Delaney spent his last five years on the force heading up a hostage negotiation team. Meanwhile, his officiating career was heating up. He was working high school varsity and some semi-pro basketball when he caught the eye of NBA referee Dick Bavetta, who was a supervisor in an East Coast league at the time. "Dick was instrumental in mentoring me and getting me into professional ball," says Delaney. "He contacted (then-NBA supervisor of officials) Darell Garretson about me and Darell came to watch me work."

__Garretson got Delaney into the Continental Basketball Association in 1983. "I made up my mind when I went in that I was going in to try to get to the NBA," says Delaney. "I figured if an NBA job was offered, I’d vest my pension with the state police and take it."

__Delaney got his shot, working preseason NBA games in 1986-87. In 1987, he was hired to the NBA staff full-time.

His law enforcement days may be behind him, but Delaney, 49, still teaches undercover operations at the FBI training academy and at the New Jersey State Police Academy.

__Two years ago, Delaney, now the father of two girls and living in Sarasota, Fla., returned for the first time in more than 20 years to Alamo Trucking’s old office building in Jersey City. "It seemed like somebody else’s life," he says reflectively. "The memories are all closed up and it’s a ghost town building now. I guess like anything else it seemed bigger back then. It seemed nicer. It seemed like there was so much more to it than when you’re looking at an empty building. But it didn’t evoke any real emotions. That was just part of my life and not something that I’d ever want to do again.
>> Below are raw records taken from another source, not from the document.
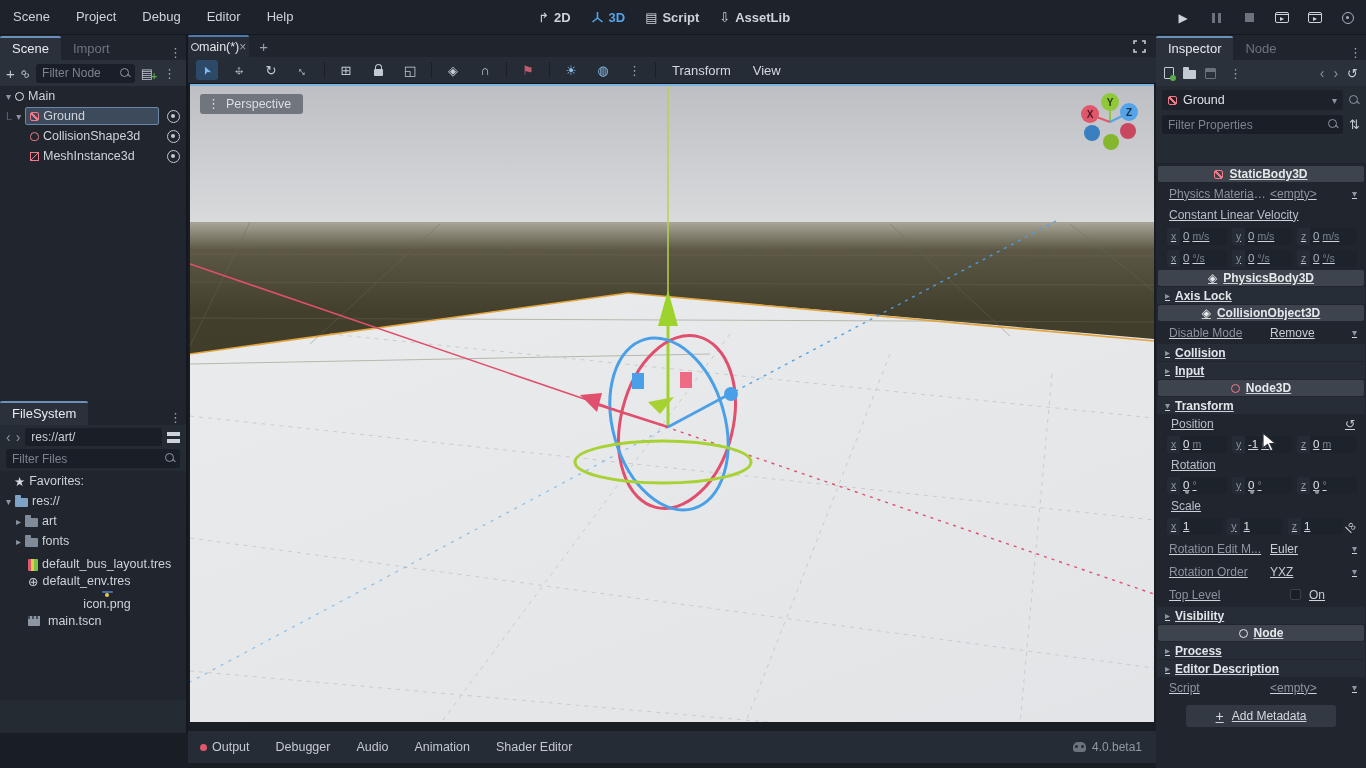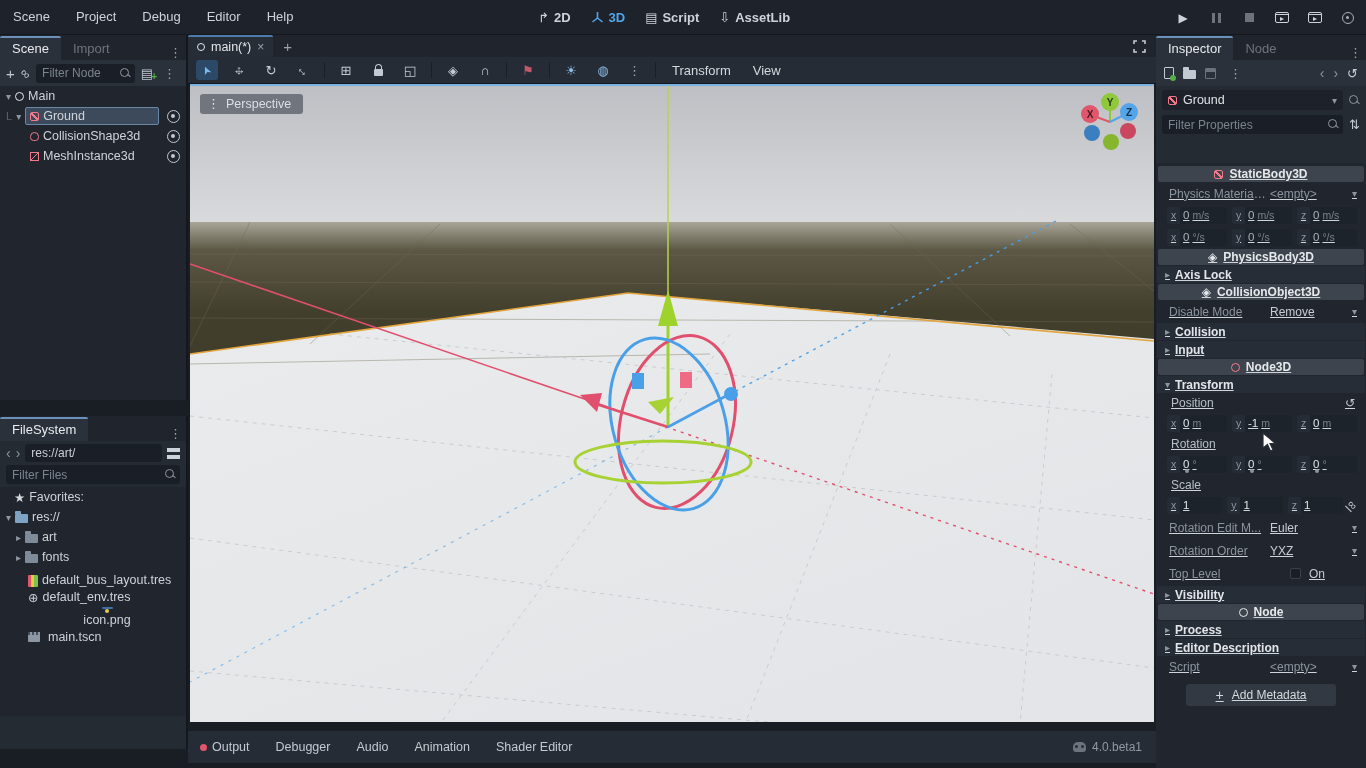"main(*)" .scene-tab { gap: 6px -> none; padding: 0 9px -> 0 3px }
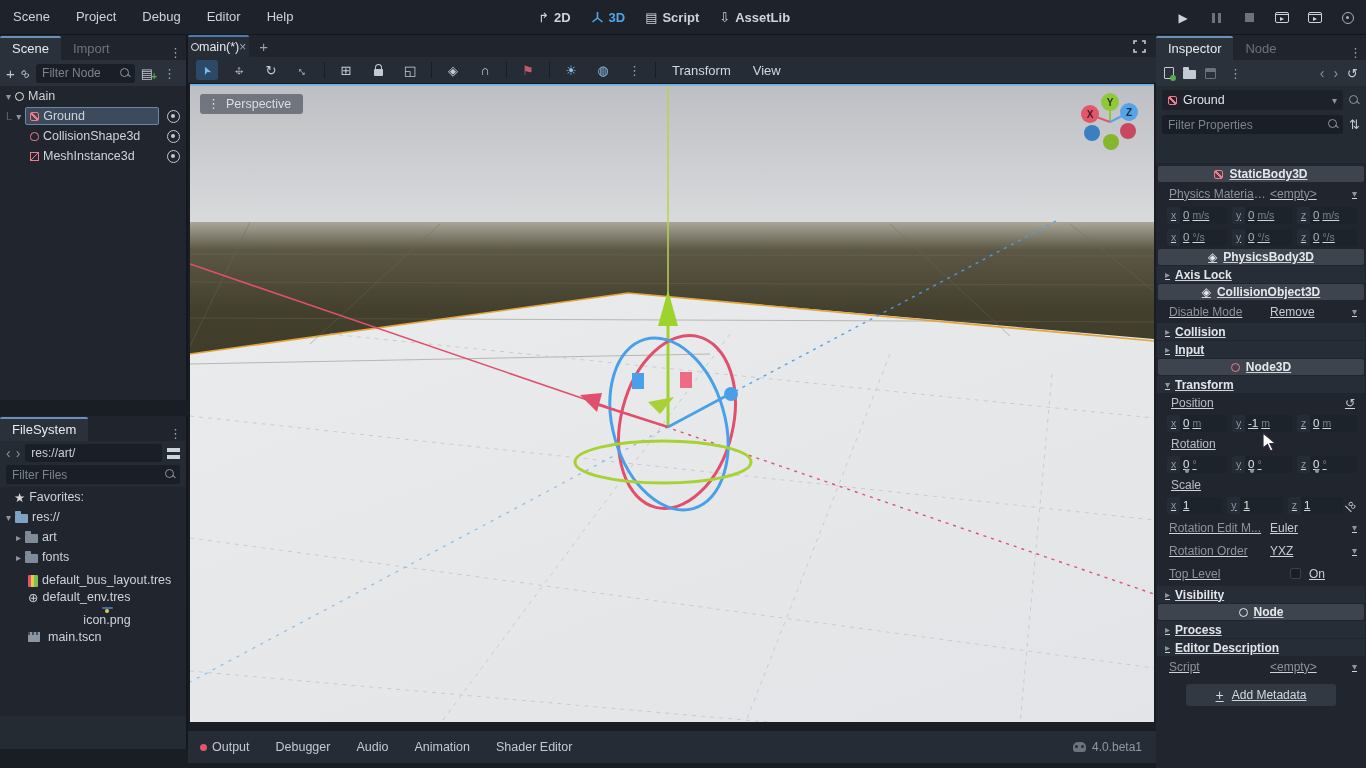"Constant Linear Velocity" div.prow { html: none -> <div> <span>Constant Linear Velocity</span> </div> }
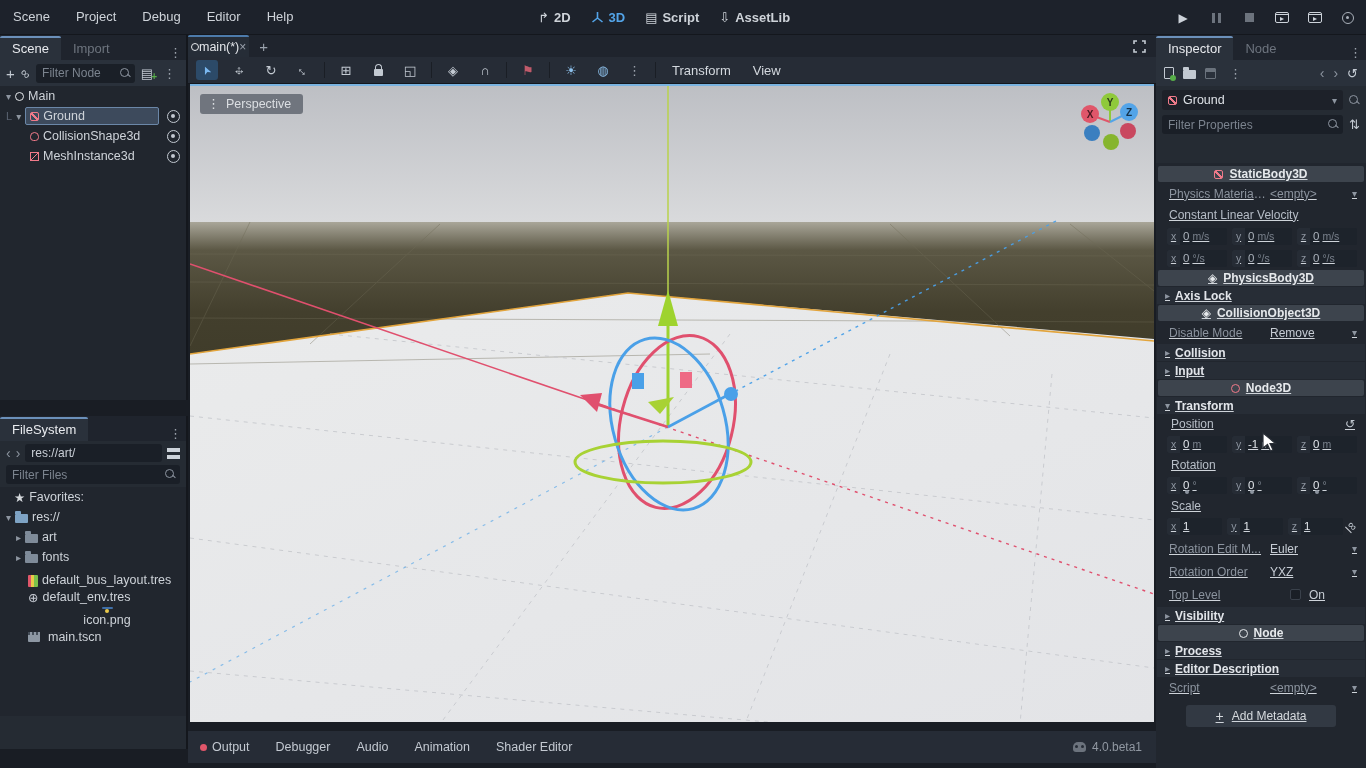"FileSystem" #fs-dock { margin-top: 16px -> none }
"Am I glad I did it? In retrospect, I don’t even know if I am. It helped develop who I am today. But had I known all of the emotions that I had to go through to get to this point, I don’t know if I would have done it. But it’s an experience that I’ve had that’s opened a lot of doors for me – to be able to testify before Congress, to be able to be given the opportunity to be street savvy without having to be a criminal. It’s an experience most people don’t get."